So you're saying that other Lisp implementations on Linux/Debian/Ubuntu have
the same problem? or pay a heavy efficiency price because they solve it?
>From my perspective at least, clean recovery from stack overflow is a basic
correctness issue and not one that I want to trade off for efficiency.
-s
On Thu, Dec 10, 2009 at 6:14 PM, Steve Haflich <smh at franz.com> wrote:
> Stavros Macrakis <macrakis at alum.mit.edu> wrote:
>
> On Thu, Dec 10, 2009 at 4:34 PM, R Fateman <fateman at cs.berkeley.edu>
> wrote:
>
> BTW, the stack overflow issue is as far as I can tell completely
> orthogonal to the OS type; it is (or was, if it
> has in fact been fixed) a Lisp implementation (ECL) problem.
>
> Don't be too sure about this.
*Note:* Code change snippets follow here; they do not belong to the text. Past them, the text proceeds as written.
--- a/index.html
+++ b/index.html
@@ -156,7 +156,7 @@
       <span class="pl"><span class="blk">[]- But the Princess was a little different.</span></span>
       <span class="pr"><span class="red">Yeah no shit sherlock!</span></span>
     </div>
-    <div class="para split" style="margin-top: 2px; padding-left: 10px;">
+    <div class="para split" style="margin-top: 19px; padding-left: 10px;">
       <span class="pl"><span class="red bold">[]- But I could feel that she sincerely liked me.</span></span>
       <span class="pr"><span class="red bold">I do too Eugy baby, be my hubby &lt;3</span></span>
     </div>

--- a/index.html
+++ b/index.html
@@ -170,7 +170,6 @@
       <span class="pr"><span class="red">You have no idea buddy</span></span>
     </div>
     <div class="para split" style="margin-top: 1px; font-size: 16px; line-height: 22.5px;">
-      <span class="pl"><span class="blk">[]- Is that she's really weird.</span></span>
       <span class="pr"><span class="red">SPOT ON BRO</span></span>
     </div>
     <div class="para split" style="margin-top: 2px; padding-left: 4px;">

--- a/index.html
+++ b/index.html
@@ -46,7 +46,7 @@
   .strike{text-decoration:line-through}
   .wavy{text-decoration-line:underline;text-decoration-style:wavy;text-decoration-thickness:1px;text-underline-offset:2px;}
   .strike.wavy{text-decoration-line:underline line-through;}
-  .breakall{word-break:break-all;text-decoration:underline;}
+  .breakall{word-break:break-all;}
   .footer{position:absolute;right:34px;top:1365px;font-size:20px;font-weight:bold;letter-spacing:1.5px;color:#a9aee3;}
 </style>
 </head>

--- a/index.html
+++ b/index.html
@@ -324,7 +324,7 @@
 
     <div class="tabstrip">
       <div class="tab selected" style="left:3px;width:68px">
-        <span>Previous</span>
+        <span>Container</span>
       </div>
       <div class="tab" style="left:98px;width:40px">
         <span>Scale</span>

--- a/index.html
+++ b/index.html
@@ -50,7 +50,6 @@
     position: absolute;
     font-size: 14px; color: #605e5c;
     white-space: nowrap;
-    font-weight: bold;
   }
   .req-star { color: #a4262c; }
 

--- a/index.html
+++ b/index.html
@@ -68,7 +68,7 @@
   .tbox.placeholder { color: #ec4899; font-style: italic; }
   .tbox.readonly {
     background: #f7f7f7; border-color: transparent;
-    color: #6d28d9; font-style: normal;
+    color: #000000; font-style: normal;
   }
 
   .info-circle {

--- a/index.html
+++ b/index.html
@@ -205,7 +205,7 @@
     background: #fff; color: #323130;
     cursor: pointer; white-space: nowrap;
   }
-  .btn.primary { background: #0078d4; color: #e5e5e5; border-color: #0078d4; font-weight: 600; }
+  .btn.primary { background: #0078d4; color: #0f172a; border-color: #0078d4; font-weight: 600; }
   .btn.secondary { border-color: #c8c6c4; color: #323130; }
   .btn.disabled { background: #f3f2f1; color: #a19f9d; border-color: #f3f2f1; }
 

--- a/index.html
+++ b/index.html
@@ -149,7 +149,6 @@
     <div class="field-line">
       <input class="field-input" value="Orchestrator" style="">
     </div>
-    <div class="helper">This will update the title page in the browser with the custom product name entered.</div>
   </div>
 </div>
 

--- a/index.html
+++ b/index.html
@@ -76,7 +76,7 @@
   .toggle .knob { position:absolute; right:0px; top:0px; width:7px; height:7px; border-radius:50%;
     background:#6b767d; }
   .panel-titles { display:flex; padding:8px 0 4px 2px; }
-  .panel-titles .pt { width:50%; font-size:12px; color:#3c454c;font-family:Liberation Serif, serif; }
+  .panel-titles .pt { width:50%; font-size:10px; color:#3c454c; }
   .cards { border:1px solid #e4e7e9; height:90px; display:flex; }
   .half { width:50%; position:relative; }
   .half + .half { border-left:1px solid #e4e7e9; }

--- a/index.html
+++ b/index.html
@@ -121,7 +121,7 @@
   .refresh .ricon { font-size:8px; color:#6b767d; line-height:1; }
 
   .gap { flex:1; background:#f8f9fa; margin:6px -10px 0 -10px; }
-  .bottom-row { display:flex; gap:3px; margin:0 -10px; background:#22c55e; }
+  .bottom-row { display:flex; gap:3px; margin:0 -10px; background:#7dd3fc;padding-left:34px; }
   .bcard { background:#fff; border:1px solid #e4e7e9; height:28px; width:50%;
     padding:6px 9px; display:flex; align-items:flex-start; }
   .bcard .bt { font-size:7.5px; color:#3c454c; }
My experience is that reliable
> stack-overflow detection even within a single Lisp implementation is
> very dependent on the was the particular low-level stuff in the OS
> maintains guard pages. Not all processors/memory architectures do as
> good job as one desires, and some extreme kinds of stack overflow are
> very hard for the Lisp implementation to field reliably, at least
> without slowing the routine linkage to make checking more reliable.